La Cour de justice de l’Union européenne, dans son arrêt du 22 juin 2023, précise les conditions de rétention des ressortissants tiers en séjour irrégulier. Un ressortissant étranger fut condamné pour des violences en Estonie puis remis en liberté sous mise à l’épreuve par une juridiction de première instance. L’autorité administrative ordonna son placement immédiat en rétention en invoquant un risque de fuite pour garantir l’exécution de la mesure d’éloignement vers son pays. Le tribunal administratif de Tallinn autorisa cette mesure le 15 octobre 2020, décision confirmée ultérieurement par la cour d’appel de Tallinn le 2 décembre suivant. La juridiction suprême, saisie d’un pourvoi, s’interrogea sur la validité d’une rétention fondée sur un critère général de risque pour l’exécution effective de l’éloignement. Le juge européen doit déterminer si la directive 2008/115 autorise une privation de liberté sans que le motif soit précisément défini par la loi nationale. La solution retenue impose d’analyser l’encadrement des motifs de rétention par le droit européen avant d’apprécier la protection contre l’imprécision de la loi nationale.
**I. L’encadrement textuel des motifs de privation de liberté**
*A. La faculté d’extension des causes de rétention par les États*
L’article 15 de la directive 2008/115 mentionne deux motifs de rétention portant sur le risque de fuite ou l’obstruction systématique à la procédure de retour. La Cour relève que l’emploi des termes « en particulier » démontre que cette liste ne présente pas un caractère exhaustif pour les législateurs des États membres. Dès lors, les autorités nationales peuvent adopter des motifs de rétention complémentaires afin d’assurer l’efficacité des procédures d’éloignement des étrangers se trouvant en séjour irrégulier.
Cette latitude laissée aux États membres dans le choix des motifs de privation de liberté se heurte néanmoins à des contraintes formelles de légalité.
*B. L’exigence impérative de précision de la base légale*
La création de causes supplémentaires de rétention est « strictement encadrée tant par les exigences de la directive que par la protection des droits fondamentaux ». Toute limitation du droit à la liberté doit être prévue par une loi suffisamment accessible, précise et prévisible pour éviter tout danger d’arbitraire des autorités.
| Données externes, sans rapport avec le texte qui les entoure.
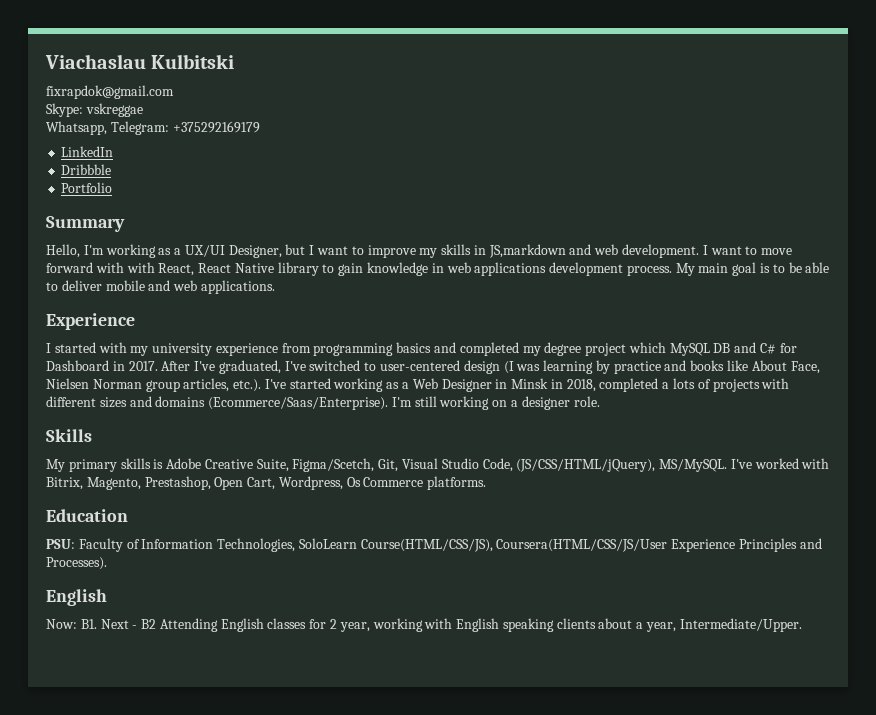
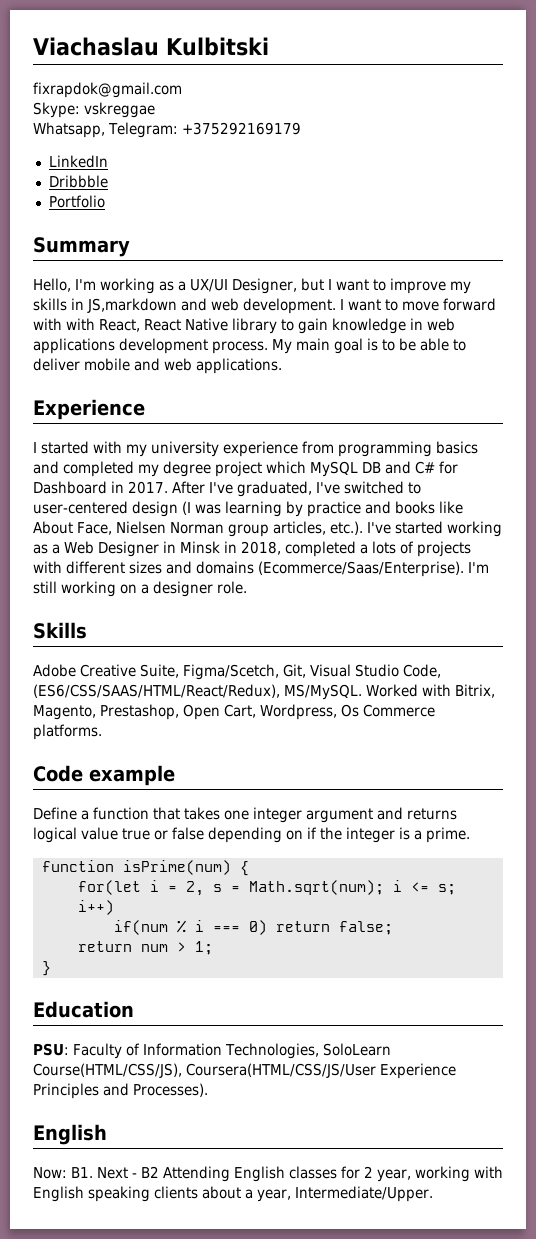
[46,458,164,472] My primary skills is -> (87, 630) none
[516,458,799,472] (JS/CSS/HTML/jQuery), MS/MySQL. I've worked -> [33,684,418,700] (ES6/CSS/SAAS/HTML/React/Redux), MS/MySQL. Worked
(487, 483) none -> [33,765,175,786] [33,807,457,823] [33,827,470,843] [41,860,249,876] [77,880,456,896] [77,900,114,915] [113,920,393,935] [77,941,213,955] [41,961,51,976] // Code example // Define a function that takes one integer argument and returns logical value true or false depending on if the integer is a prime. // function isPrime(num) { // for(let i = 2, s = Math.sqrt(num); i <= s; i++) // if(num % i === 0) return false; // return num > 1; // }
Cette base légale doit s’inscrire dans des limites préétablies pour garantir que l’individu puisse connaître avec certitude les situations entraînant sa privation de liberté administrative.
Si la base légale constitue une condition nécessaire, elle demeure toutefois insuffisante lorsqu’elle manque de clarté dans son application concrète envers les ressortissants étrangers.
**II. La protection du droit à la liberté contre l’imprécision normative**
*A. L’incompatibilité d’un critère général avec la sécurité juridique*
Un critère général fondé sur le risque que l’exécution de l’éloignement soit compromise ne saurait constituer un motif de rétention valide au sens du droit européen. Le manque de précision sur les éléments à prendre en considération ne permet pas aux administrés de prévoir les cas de figure conduisant à une rétention. En conséquence, une telle disposition nationale ne saurait offrir aux personnes intéressées une protection adéquate contre l’arbitraire conformément aux exigences de la Charte des droits fondamentaux.
Le rejet d’un critère trop vague s’explique également par la nature fonctionnelle de la rétention administrative, laquelle ne doit servir qu’à l’exécution du retour.
*B. La finalité strictement non punitive de la rétention administrative*
La Cour rappelle que la rétention ordonnée à des fins d’éloignement n’est destinée qu’à assurer l’effectivité du retour et ne poursuit aucune finalité de nature punitive. Le risque de commission d’une infraction pénale ne peut donc justifier à lui seul le placement en centre de rétention sur le fondement de la directive. Cette décision renforce ainsi la protection de la liberté individuelle en imposant aux États membres une définition législative rigoureuse et limitative des motifs de privation.